Living Systems

What I’m posting below isn’t an academic argument.  It’s not well defended, and maybe not even well thought out.  And I know it needs more thorough consideration, and critique.  But it struck me as worth putting down in text.

 


 

If we want a new world, we must think a new way.

 

A category of thought that is Green from its very beginning, its foundation.

 

To recognize the whole of the world as alive.

 

Systems are alive.

 

Social systems.  Ecosystems.  The motions of the planets.  The little pressures of bureaucracy, in the politics of workday life.  The wind as it makes leaves dance, of vines climbing up over powerlines.  The group dynamics of dogs, cats, roaming the neighborhoods.  Of flocks of birds, and schools of fish.  The cityscape of streets and roads and paths.  The flow of traffic.

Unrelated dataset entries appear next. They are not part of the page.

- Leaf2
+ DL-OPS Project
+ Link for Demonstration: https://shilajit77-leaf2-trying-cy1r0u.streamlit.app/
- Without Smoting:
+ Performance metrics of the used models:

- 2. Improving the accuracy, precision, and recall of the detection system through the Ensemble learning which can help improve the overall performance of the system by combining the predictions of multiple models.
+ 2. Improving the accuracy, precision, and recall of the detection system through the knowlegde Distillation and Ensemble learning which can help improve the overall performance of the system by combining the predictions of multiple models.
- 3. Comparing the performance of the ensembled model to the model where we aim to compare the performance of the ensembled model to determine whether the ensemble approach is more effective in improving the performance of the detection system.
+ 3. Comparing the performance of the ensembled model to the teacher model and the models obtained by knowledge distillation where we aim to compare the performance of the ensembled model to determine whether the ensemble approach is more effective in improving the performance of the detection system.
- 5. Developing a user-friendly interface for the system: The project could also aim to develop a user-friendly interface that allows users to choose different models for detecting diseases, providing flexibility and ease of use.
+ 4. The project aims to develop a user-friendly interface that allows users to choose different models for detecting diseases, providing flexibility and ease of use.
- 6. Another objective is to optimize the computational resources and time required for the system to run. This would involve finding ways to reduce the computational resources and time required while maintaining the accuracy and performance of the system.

Economic systems of trade and exchange.  The lightspeed flow of information.  The dialogues of art, with art.  The shape of the motion of tiny, virtually massless particles, with nothing more than a miniscule negative charge.  The organization of ideas, of histories of thought.  The shape of history itself.  The shapes of it, as it changes, and is changed behind us.

 

Everything is alive.  The patterns themselves are alive, that we trace out their forms recognizes that they are identifiable phenomena, but we forget that they are in motion.  What we describe moves, it changes.  And in so living, adapting, becoming, it thinks.  It is minded.  It has a telos of its own, an entelechy that shapes.  And all of these systems, moving of their own, are that which comprise other systems, even greater.  The motion is the boundedness, but is not a fundamental division between, but rather describes only unique patterns and outlines, as water in a current is not divisible from other water, but takes on shapes of intensities and momentums.  These systems overlap and interplay, the self-same components in different phases of motion and movement at one and the same time, influenced and informed by so many all at once.  All alive.  All thinking, intending.

 

This is why the study of Religion is important.  The study of Religion has the potential to be the new ground for a radical re-understanding of the world.  To know these systems as alive means that the study of relationships will be vital.

 

The practice of religion must come to be understood as the human, both social and individual, reaching beyond, within, and amongst itself to know the minds, bodies, selves, and beings of that which is not, or is only sometimes, human – and even composed of the human – where there is that which is not like the human, but all the same a person possessed of its own rights, its own agency.  The study of Religion has the potential to be at the forefront of this radical change in thinking.  Religion as understood new and wholly different than it has been before.

 

It is a new picture of the study of Religion.  No more just the study of particular cultural manifestations.  This, too, but much more.  To radically re-conceive the world as composed of living, minded systems all around us means that there must be a new way in which we approach the whole concept of knowing the world.  The study of Religion is uniquely situated to being that discipline which attempts to understand the extraordinary degree of complexity with which all affects all, all effects all, and in which everything is alive, changing, moving, dynamic, and willful.  A study that is inherently post-human, but nevertheless bound up inextricably with the human, and the perspective of the human, in terms of fields of investigation including linguistics, geography, politics, economics, sociology, anthropology, psychology, history, physics, biology, chemistry, mathematics, and every other conceivable front of knowledge.

 

The study of religion has the potential to be the catalyst toward a change in perspective that begins to understand the agency of animals, plants, stones, places, but more, the agency of flocks, the agency of social groups, the agency of forests and ecosystems, moving out in stranger and more novel arrangements of beings at every level, not only in scales of greater and lesser degrees of composition, but moving tangentially, and in strange articulations of unexpected organizations and arrangements.  This place where the agency of an individual is contextualized by the agency of the group, of the systems of motion that describe and constrain the group, such that agency at every level of composition of uniquely mobile multiplicities informs but never obliterates the agency of any and every other level or mode of composition.

 

We must have a new, Green way of thinking.  To change the world the way in which it is necessary to be changed, in order to survive and become sustainable, we must think a whole new thought, a new Idea to reshape the world.  The Green must think itself in our very bodies and bones, such that we see ourselves within the myriad motions of a living world, everything around us active, intelligent, and in motion.  Every system of relationship and exchange, itself alive.

 

The study of religion has the potential to be where this new understanding of the world, and a radically new thought, begins.